I was born in Genoa, Italy, in the year when Intel launched the first dynamic RAM chip with a total capacity of 1 Kbit. I grew up in a small coastal town on the Mediterranean Sea. As a teenager, I had a lot of friends, I was a boy scout, I rode a dirt bike, and I played with a ZX80 Mattel Aquarius PC. I then upgraded to a Commodore 64, bought the book with its OS disassembly and started writing code in assembler. That was fun, so I decided to study electronics and communications engineering!

I learnt and used C, C++, Perl, and played with powerful Sun workstations. In those years, Linus Torvalds released the first version of the Linux kernel. But what really excited me was Mosaic, and Gopher, and the Internet magic that was happening all around. I was there when our university brought up its first “huge” 2 Mbit/s link straight to New York!

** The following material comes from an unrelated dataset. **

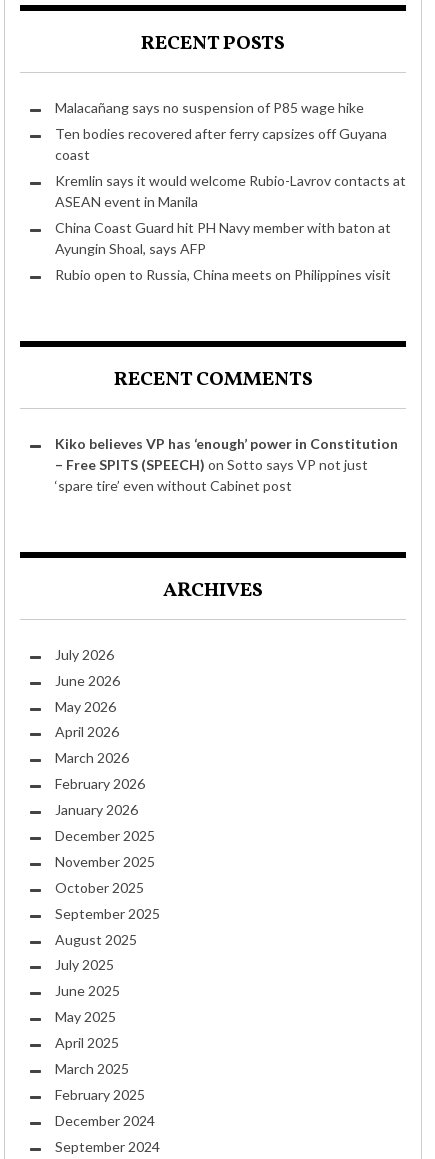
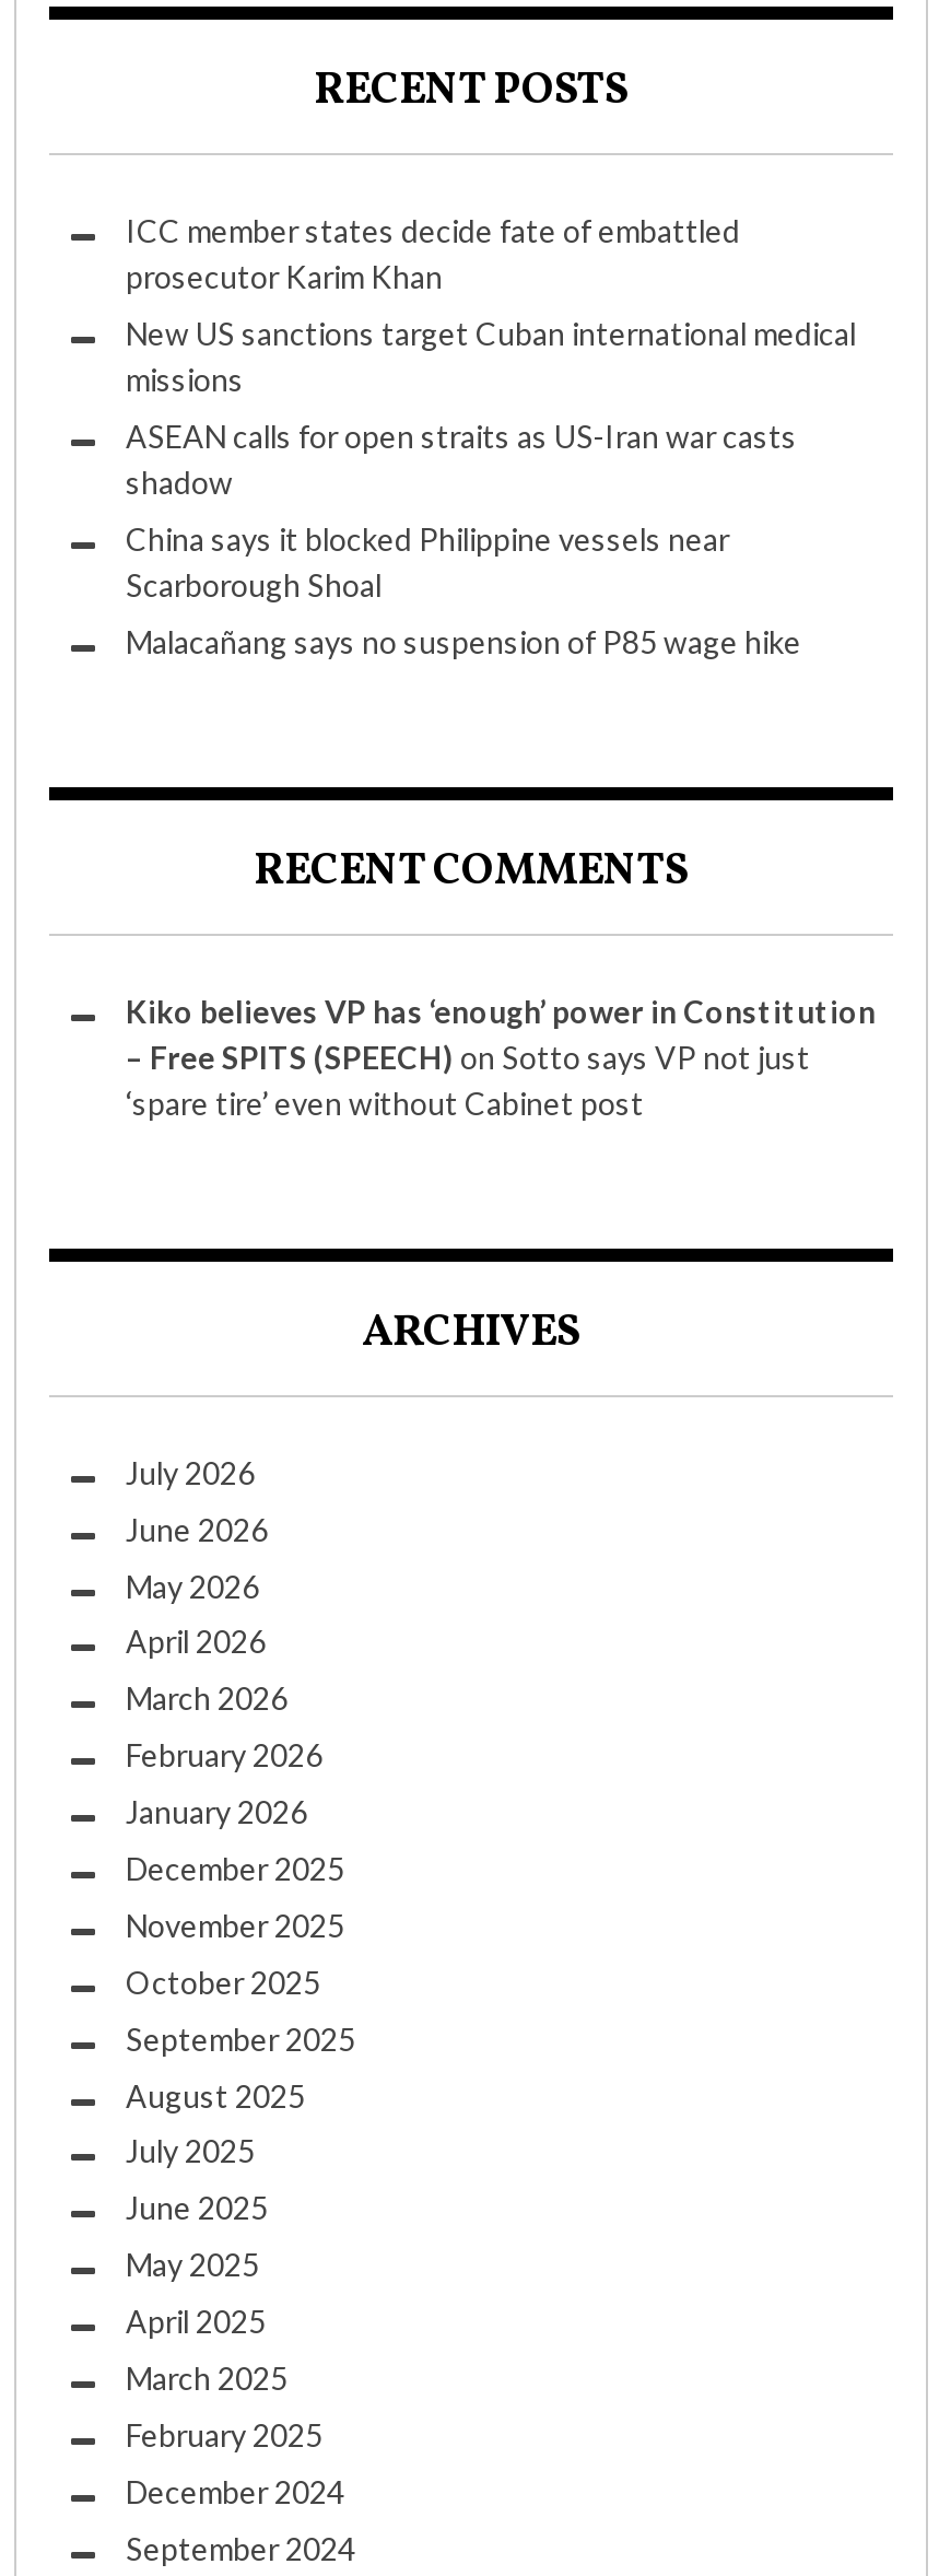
none -> [126,213,856,603] ICC member states decide fate of embattled | prosecutor Karim Khan | New US sanctions target Cuban international medical | missions | ASEAN calls for open straits as US-Iran war casts | shadow | China says it blocked Philippine vessels near | Scarborough Shoal
moved [55,99,364,116] -> [126,623,801,660]: Malacañang says no suspension of P85 wage hike
[55,125,406,283] Ten bodies recovered after ferry capsizes off Guyana | coast | Kremlin says it would welcome Rubio-Lavrov contacts at | ASEAN event in Manila | China Coast Guard hit PH Navy member with baton at | Ayungin Shoal, says AFP | Rubio open to Russia, China meets on Philippines visit -> none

At night I could use my home phone to dial-up to the university gates and connect straight from my room to work on a MasPar supercomputer located in California. It was just fantastic.

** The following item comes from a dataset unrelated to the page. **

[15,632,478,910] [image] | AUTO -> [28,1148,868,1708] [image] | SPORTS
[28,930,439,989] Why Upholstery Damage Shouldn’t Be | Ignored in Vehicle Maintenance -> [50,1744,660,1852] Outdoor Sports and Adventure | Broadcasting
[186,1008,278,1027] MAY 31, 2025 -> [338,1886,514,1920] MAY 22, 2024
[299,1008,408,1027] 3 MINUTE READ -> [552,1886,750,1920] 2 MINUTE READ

I graduated when Sun Microsystems announced Java, when the first acts of censorship on Usenet newsgroups hit the news, and when the first control over licensed software spread panic everywhere. All signs that I had to grow up.

 

I started my career as a software developer with the first independent Italian Internet Service Providers, implementing access control systems. I then covered different software, IT and network management roles in various Internet startups and companies in London, Paris and Brussels. I got married and decided to move back to Italy, this time to Milan. With me, I brought the idea of building a MPLS-only legacy-free IP networks. Tiscali, an Internet service provider that was aggressively expanding in Europe, liked that idea; the project was given a name (“Tinet”), a team and funding; I led its technical department and built and grew the network. In the years that followed we had two daughters, while the network became the 4th largest IP backbone worldwide. It had become too big for Tiscali, and so Tinet was successfully sold to Chicago-based Neutral Tandem, where I stayed for a few more years. In 2013 I left and invested in new startup projects which aimed to connect technology and health. I learnt how to build a company from scratch, design, produce, launch and market consumer products, structure and deliver on a business plan, look for and get VC funds, build a marketing plan, run traditional and digital advertising, engage opinion leaders, present, sell, hire, dismiss, expand, reduce…

 

Through it all, I never forgot my love for cutting edge technology. In 2018, I saw the potential in blockchain technology and how it could really be disruptive enough to change the world; I knew I wanted to be a part of it! I joined Horizen Labs, working closely with their core technical team, learning and contributing to their continuous effort in innovation.